Research on the Narrative Potential of AI-Enhanced Immersive Experiences in Exhibition Spaces
摘要
Immersive experiences, as an innovative display method, have been widely applied in exhibition spaces such as museums and art galleries, aiming to enhance audience engagement and immersion. With the rapid development of artificial intelligence technology, narrative generation systems based on deep learning have emerged as an important approach to improving immersion. This study optimizes the narrative generation system using the TDBN algorithm, which combines Transformer and Deep Belief Network (DBN).

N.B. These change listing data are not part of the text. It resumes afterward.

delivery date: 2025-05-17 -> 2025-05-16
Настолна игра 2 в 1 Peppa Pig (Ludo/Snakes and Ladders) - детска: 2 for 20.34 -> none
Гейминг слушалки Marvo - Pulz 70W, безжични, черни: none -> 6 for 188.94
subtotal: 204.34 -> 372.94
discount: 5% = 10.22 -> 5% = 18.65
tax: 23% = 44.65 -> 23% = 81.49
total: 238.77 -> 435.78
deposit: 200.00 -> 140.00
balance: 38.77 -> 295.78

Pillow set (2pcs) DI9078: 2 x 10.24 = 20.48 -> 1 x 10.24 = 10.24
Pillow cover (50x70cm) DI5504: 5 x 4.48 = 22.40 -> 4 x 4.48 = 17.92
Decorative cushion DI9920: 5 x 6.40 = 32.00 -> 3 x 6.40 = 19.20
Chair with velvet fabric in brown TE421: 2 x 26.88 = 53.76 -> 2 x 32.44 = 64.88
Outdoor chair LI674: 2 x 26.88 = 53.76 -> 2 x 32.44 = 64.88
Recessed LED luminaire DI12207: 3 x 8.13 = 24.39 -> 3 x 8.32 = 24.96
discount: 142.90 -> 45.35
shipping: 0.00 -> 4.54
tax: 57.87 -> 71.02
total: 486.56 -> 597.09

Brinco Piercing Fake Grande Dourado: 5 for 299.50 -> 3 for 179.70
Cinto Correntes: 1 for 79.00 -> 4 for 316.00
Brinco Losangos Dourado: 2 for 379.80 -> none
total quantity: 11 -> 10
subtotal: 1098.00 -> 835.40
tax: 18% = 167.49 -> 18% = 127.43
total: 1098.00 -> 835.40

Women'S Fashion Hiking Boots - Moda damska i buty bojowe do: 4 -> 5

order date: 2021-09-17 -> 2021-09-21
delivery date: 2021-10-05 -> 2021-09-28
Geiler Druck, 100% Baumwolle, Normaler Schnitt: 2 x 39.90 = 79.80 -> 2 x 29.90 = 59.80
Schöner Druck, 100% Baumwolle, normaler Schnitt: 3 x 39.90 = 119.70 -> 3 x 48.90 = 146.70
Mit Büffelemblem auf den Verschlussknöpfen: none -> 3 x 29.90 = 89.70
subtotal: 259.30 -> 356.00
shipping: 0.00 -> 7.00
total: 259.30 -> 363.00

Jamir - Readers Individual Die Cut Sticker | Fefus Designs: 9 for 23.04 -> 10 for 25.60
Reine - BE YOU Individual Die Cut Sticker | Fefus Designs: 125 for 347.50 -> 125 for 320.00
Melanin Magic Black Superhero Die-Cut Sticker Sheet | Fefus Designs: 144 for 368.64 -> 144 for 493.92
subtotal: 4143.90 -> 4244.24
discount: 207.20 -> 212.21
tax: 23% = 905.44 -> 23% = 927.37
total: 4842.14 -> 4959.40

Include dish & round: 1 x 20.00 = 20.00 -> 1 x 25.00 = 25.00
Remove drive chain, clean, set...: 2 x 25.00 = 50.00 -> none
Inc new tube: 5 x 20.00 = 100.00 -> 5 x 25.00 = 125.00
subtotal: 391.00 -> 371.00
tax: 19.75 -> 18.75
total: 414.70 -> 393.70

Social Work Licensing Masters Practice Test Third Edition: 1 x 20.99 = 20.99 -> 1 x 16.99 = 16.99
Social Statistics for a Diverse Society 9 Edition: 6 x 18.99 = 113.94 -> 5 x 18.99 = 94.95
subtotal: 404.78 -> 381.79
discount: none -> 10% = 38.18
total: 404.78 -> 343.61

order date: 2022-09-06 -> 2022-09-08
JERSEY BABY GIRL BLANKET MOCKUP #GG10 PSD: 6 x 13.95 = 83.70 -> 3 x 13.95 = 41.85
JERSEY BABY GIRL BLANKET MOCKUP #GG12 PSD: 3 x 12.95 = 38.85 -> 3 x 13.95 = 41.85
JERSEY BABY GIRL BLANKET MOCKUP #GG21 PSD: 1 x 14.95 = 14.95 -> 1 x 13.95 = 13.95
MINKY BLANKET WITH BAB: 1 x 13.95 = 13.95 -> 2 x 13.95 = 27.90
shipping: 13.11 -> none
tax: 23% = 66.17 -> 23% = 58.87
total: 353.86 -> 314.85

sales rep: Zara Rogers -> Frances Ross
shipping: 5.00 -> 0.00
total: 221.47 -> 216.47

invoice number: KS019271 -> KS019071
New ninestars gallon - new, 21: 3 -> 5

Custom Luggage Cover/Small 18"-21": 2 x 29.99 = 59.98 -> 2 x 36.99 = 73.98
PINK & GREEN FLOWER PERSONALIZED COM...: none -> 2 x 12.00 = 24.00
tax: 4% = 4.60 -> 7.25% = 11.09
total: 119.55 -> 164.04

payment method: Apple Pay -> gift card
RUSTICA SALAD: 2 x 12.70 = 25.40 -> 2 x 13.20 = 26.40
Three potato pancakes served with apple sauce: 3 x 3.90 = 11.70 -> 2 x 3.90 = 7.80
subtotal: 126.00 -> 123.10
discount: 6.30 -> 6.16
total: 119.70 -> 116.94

The research results indicate that TDBN excels in narrative coherence, creativity, and user satisfaction. Specifically, TDBN scores 0.472, 0.765, and 2.43 on the BLEU-4, ROUGE-L, and CIDEr metrics, respectively, significantly outperforming other comparison models. In user immersion assessments, TDBN achieves an immersion score of 4.6, an information coherence score of 4.7, and scores above 4.0 for interactivity and user satisfaction, demonstrating its effectiveness in enhancing user experience. In summary, through the fusion of multimodal data and optimization of deep features, the TDBN algorithm can significantly improve the performance of immersive narrative systems, providing effective support for generating personalized, coherent, and engaging narrative content. It exhibits strong application potential.